June 01, 2017
On Wednesday, 31 May 2017 at 13:04:52 UTC, Steven Schveighoffer wrote:
> For example:
>
> int[3] arr;
> arr[3] = 5;
>
>
> Technically this is a programming error, and a bug. But memory hasn't actually been corrupted. The system properly stopped me from corrupting memory. But my reward is that even though this fiber threw an Error, and I get an error message in the log showing me the bug, the web server itself is now out of commission. No other pages can be served.

In this case it is fairly obvious where the bad index is coming from... but in general it is impossible to say.

So how much of your program is mad?

You need to reset to some safe / correct point to continue.

Which point?

It is impossible for the compiler to determine that.

Personally I would say the design fault is trying to build _everything_ into a single OS process.

The mechanism that is guaranteed, enforced by the hardware, to recover all resources and reset to a sane point is OS process exit.

ie. If you need "bug" tolerance, decompose your system into multiple processes. This actually has a large number of other benefits. (eg. Automagically concurrent)

Of course, you then need to encode some common sense in the harness... if something keeps on starting up and dying within a very short period of time.... stop restarting it.

Of course, this is just one (of many) ways that a program bug can screw up a system. For example it can start chewing way too many resources.

So your harness needs to be able to limit that.

And of course if you are going to decompose in processes, a process may spawn many more, so you need to shepherd all the subprocesses sanely.....

...and start the herd of processes in appropriate order, and shut them down appropriately....

Sounds like quite an intelligent harness...

Fortunately one exists and has really carefully thought through all these issues.

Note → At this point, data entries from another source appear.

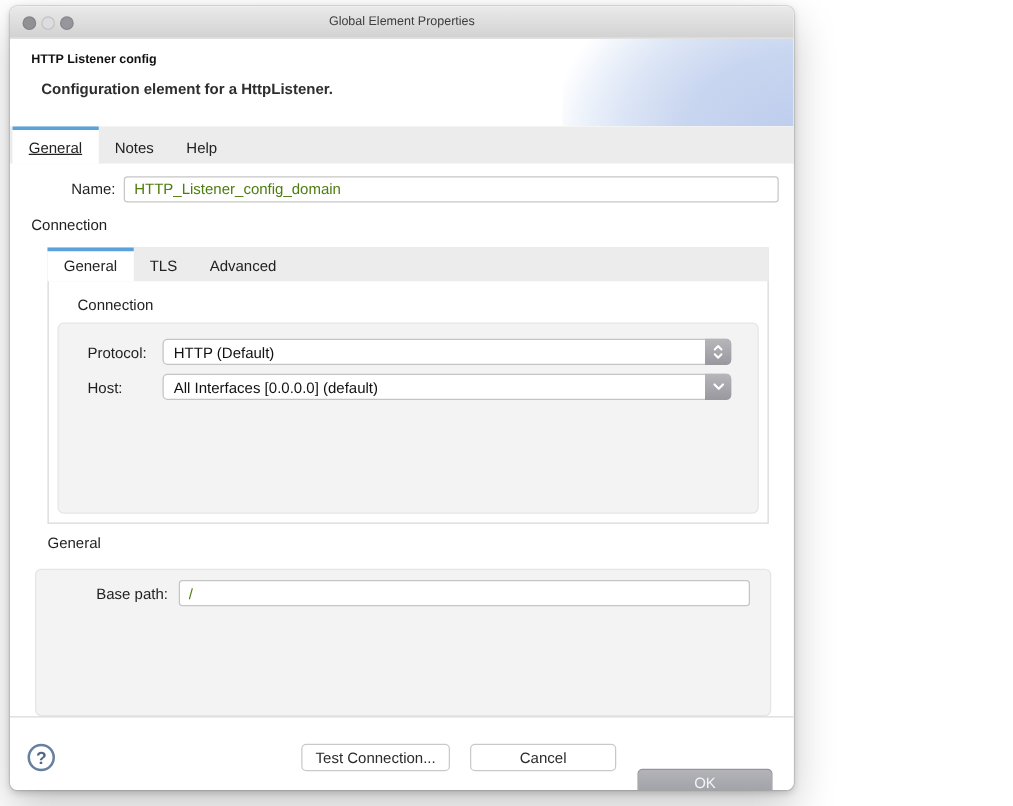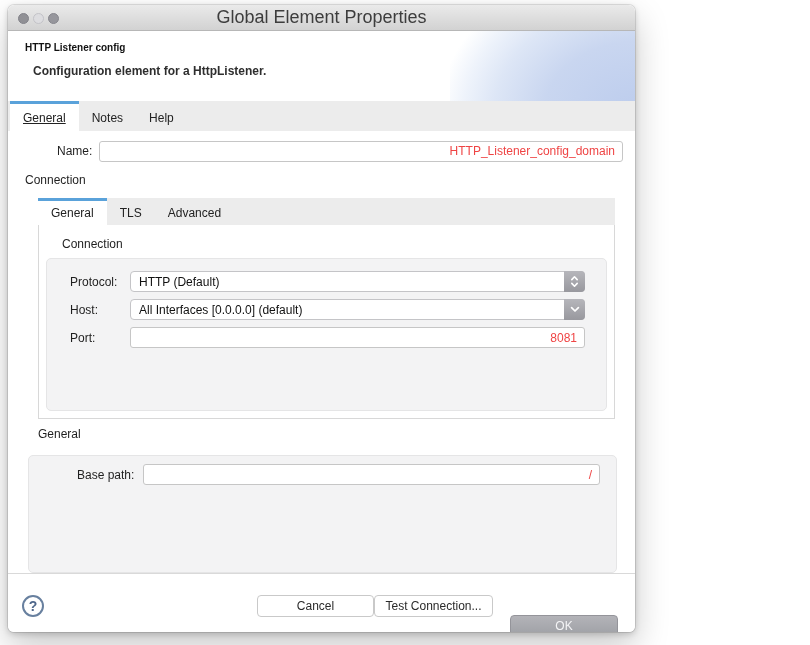--- a/index.html
+++ b/index.html
@@ -25,7 +25,7 @@
   .dot-close { background: #909095; border: 1px solid #83838a; }
   .dot-min   { background: #dddde0; border: 1px solid #c3c3c8; }
   .dot-zoom  { background: #96969c; border: 1px solid #86868d; }
-  .win-title { text-align: center; line-height: 25px; font-size: 18px; color: #3d3d3d; }
+  .win-title { text-align: center; line-height: 25px; font-size: 10px; color: #3d3d3d; }
 
   
   .header { flex: 0 0 70px; position: relative; background: #fff; overflow: hidden; }

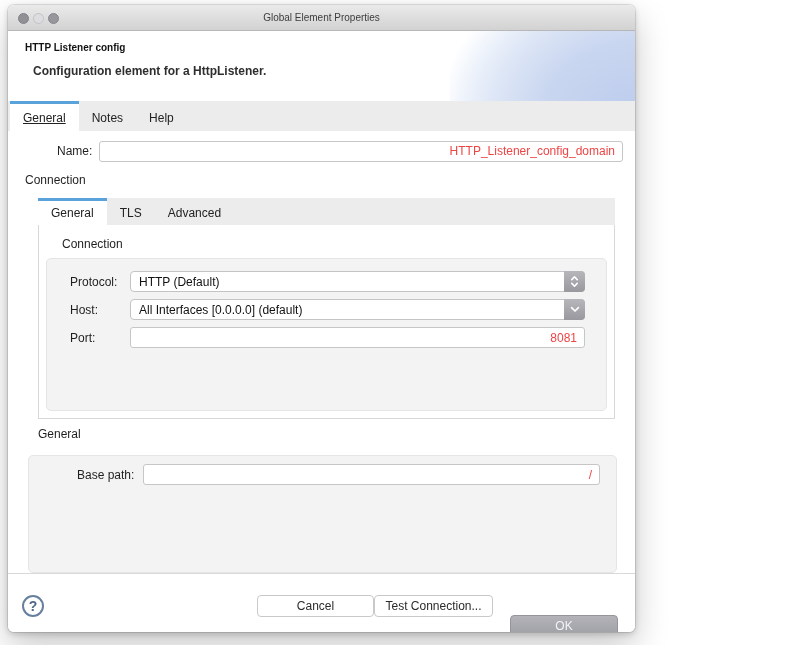--- a/index.html
+++ b/index.html
@@ -54,7 +54,7 @@
   .lbl { font-size: 12px; color: #1f1f1f; white-space: nowrap; }
   input.field {
     flex: 1 1 auto; height: 21px; border: 1px solid #c6c6c6; border-radius: 3px;
-    padding: 0 7px; font-size: 12px; font-family: inherit; color: #ef4444; background: #fff; outline: none; width: 100%; text-align: right;
+    padding: 0 7px; font-size: 12px; font-family: inherit; color: #4d7c0f; background: #fff; outline: none; width: 100%;
   }
   .section-lbl { font-size: 12px; color: #1f1f1f; margin-top: 11px; }
 

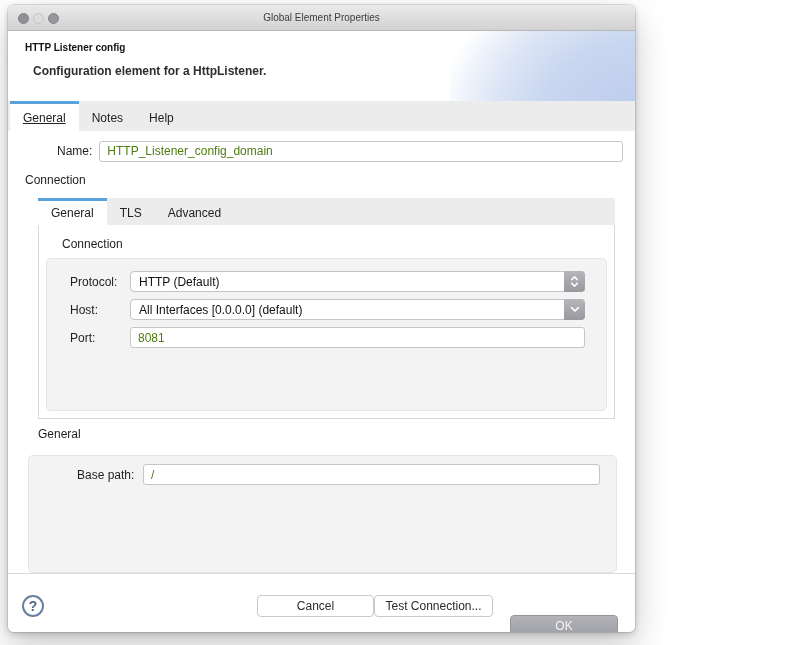--- a/index.html
+++ b/index.html
@@ -198,10 +198,6 @@
             </div>
           </div>
 
-          <div class="grow">
-            <span class="lbl">Port:</span>
-            <input class="field" type="text" value="8081" style="">
-          </div>
 
         </div>
       </div>

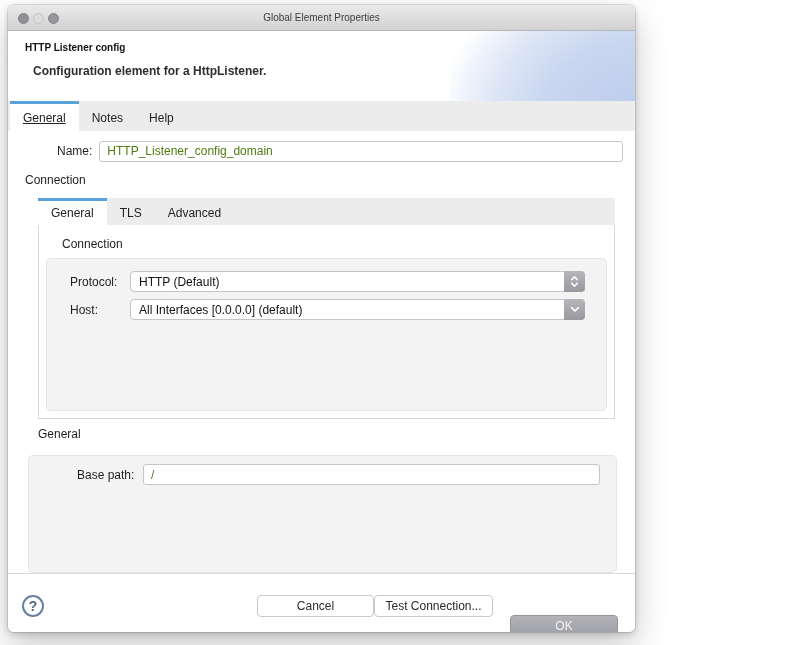--- a/index.html
+++ b/index.html
@@ -221,8 +221,8 @@
       <span>?</span>
     </div>
     <div class="spacer"></div>
+    <button class="btn btn-test">Test Connection...</button>
     <button class="btn btn-cancel">Cancel</button>
-    <button class="btn btn-test">Test Connection...</button>
     <button class="btn btn-ok">OK</button>
   </div>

It's called systemd and works very well.

May 31, 2017
On Wednesday, May 31, 2017 23:20:54 Nick Sabalausky  via Digitalmars-d wrote:
> On 05/31/2017 10:50 PM, Jonathan M Davis via Digitalmars-d wrote:
> > Yes, there may be cases where array indices are effectively coming from user input, and you're going to have to check them all rather than the code having been written in a way that guarantees that the indices are valid, and in those cases, wrapping an array to do the checks may make sense, but in the vast majority of programs, invalid indices should simply never happen - just like dereferencing a null pointer should simply never happen - and if it does happen, it's a bug.
>
> Yes, it's a bug. A *localized* bug. NOT RAMPANT MEMORY CORRUPTION.

Indexing an array with an invalid index is the same as violating any contract in D except that you get a RangeError instead of an AssertError, and the check is always in place in @safe code (even with -release) in order to avoid memory corruption. As soon as the contract is violated, the program is in an unknown state. It's logic is clearly wrong, and the assumptions that it's making may or may not be valid. So, continuing may or may not be safe.

Whether memory corruption is involved is irrelevant. The program violated the contract, so the runtime knows that the program is in an invalid state. The cause of that bug may or may not be localized, but it's a guarantee at that point that the program is wrong, so you can't rely on it doing the right thing.

Yes, we _could_ have made it so that the contract of indexing arrays in D was such that passing an invalid index was considered normal and then have it throw an Exception to indicate that bad input had been given. But that means that that code can no longer be nothrow (which does mean that it can't be optimized as well), and programs would then need to deal with the fact that indexing an array could throw and handle that case appropriately. For the vast majority of programs, most array indices do not come from user input, and thus it usually really doesn't make sense to treat passing an invalid index to an array as anything other than a bug. It's reasonable to expect the programmer to get it right and that if they don't, they'll find it during testing.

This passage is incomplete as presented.